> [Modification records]
+===+

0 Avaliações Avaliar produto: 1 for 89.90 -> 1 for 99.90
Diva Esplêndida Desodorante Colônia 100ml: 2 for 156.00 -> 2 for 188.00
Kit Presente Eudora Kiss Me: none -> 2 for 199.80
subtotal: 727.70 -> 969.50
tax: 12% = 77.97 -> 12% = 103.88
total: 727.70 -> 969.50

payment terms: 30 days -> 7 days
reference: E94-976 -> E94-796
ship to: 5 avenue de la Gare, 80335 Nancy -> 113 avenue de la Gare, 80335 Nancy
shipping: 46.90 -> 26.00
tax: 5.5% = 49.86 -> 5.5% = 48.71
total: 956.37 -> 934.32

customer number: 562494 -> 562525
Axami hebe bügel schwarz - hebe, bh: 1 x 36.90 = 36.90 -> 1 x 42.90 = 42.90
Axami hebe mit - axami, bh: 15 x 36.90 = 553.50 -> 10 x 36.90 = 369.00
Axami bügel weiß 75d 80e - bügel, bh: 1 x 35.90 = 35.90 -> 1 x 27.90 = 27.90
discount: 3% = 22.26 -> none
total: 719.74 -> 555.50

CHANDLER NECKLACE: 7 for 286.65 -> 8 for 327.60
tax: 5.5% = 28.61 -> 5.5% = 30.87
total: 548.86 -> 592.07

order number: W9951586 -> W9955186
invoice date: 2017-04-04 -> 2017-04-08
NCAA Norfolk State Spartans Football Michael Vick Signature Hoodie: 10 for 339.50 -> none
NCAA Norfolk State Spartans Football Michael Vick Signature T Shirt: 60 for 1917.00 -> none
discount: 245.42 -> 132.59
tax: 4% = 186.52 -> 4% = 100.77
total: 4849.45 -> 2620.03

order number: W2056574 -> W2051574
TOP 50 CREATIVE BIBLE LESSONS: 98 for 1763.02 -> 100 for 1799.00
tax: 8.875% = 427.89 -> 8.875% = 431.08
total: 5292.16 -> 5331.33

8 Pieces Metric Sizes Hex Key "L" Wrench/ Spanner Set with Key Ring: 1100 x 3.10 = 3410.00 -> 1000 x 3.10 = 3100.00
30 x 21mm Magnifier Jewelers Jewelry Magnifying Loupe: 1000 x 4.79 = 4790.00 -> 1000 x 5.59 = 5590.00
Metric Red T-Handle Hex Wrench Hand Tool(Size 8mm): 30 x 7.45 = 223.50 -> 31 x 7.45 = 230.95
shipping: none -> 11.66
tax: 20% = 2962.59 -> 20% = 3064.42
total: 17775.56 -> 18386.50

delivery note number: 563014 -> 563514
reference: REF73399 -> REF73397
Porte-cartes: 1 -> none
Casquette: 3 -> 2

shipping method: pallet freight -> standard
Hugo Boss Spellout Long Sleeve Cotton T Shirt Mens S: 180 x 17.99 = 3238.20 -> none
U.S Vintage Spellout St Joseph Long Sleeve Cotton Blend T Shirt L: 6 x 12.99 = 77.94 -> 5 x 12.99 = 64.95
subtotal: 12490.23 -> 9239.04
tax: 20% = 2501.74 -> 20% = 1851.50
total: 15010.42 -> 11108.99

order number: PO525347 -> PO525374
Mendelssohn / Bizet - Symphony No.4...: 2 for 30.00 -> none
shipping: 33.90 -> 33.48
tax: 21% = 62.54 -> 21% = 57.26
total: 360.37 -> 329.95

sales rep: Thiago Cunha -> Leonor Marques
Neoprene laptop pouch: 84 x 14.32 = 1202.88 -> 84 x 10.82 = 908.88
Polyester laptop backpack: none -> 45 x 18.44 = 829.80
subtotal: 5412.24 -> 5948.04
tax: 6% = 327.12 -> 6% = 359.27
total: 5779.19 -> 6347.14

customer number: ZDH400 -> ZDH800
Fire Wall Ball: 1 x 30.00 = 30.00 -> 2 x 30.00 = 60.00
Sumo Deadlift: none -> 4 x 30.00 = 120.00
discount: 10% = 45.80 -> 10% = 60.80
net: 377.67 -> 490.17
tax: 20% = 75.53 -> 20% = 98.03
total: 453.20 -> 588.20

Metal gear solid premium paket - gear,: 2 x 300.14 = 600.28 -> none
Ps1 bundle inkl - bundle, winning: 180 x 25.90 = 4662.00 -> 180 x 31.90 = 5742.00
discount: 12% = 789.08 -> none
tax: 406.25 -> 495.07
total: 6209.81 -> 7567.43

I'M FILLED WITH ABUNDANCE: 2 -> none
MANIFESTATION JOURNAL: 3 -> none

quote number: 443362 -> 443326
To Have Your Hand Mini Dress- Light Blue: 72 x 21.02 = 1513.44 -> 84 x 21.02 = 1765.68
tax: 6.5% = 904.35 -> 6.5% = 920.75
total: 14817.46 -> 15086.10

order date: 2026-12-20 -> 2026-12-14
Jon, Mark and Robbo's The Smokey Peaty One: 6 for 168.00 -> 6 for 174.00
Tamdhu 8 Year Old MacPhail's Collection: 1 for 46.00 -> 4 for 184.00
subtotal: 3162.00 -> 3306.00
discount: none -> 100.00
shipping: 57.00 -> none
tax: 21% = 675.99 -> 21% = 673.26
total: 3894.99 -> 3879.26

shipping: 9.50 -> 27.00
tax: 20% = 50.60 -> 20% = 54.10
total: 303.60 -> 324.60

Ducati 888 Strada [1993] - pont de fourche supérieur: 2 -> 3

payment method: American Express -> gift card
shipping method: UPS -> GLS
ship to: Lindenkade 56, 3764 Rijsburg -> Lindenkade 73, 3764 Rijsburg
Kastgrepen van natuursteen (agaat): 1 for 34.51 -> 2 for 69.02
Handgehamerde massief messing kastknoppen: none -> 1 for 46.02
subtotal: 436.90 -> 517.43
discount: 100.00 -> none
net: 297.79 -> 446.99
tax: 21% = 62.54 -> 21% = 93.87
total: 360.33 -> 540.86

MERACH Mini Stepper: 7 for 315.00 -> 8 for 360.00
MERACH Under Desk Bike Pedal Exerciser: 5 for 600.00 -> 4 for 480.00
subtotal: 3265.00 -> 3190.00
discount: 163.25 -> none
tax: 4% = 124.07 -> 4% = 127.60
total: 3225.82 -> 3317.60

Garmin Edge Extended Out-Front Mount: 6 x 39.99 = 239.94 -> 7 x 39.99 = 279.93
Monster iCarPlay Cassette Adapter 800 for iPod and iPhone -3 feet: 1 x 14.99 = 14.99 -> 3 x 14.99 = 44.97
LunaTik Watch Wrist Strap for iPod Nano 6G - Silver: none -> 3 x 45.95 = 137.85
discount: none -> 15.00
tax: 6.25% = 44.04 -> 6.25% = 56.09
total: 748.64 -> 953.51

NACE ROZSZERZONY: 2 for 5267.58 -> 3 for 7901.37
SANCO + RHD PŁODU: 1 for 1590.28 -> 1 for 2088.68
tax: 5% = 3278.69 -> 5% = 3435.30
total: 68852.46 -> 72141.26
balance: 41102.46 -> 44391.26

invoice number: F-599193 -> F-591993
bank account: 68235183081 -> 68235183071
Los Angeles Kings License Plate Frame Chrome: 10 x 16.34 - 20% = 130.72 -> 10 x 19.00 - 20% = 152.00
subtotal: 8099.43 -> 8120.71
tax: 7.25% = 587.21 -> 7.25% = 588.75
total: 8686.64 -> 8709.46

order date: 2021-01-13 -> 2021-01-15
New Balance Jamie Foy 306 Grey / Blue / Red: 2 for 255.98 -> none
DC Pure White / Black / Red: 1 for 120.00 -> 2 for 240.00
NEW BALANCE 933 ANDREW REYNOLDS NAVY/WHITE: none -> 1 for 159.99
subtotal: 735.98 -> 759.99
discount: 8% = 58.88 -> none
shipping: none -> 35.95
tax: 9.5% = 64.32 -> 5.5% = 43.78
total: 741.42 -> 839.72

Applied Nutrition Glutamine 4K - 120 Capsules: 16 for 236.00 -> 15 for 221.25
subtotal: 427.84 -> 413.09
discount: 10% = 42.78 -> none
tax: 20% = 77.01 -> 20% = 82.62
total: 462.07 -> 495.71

+===+

> [About this task] Taking the entries above, restate exactly those lines that fall between the line with "shipping: 33.90 -> 33.48" and the line with "total: 453.20 -> 588.20", keeping both of those lines too.

> [Reply]
shipping: 33.90 -> 33.48
tax: 21% = 62.54 -> 21% = 57.26
total: 360.37 -> 329.95

sales rep: Thiago Cunha -> Leonor Marques
Neoprene laptop pouch: 84 x 14.32 = 1202.88 -> 84 x 10.82 = 908.88
Polyester laptop backpack: none -> 45 x 18.44 = 829.80
subtotal: 5412.24 -> 5948.04
tax: 6% = 327.12 -> 6% = 359.27
total: 5779.19 -> 6347.14

customer number: ZDH400 -> ZDH800
Fire Wall Ball: 1 x 30.00 = 30.00 -> 2 x 30.00 = 60.00
Sumo Deadlift: none -> 4 x 30.00 = 120.00
discount: 10% = 45.80 -> 10% = 60.80
net: 377.67 -> 490.17
tax: 20% = 75.53 -> 20% = 98.03
total: 453.20 -> 588.20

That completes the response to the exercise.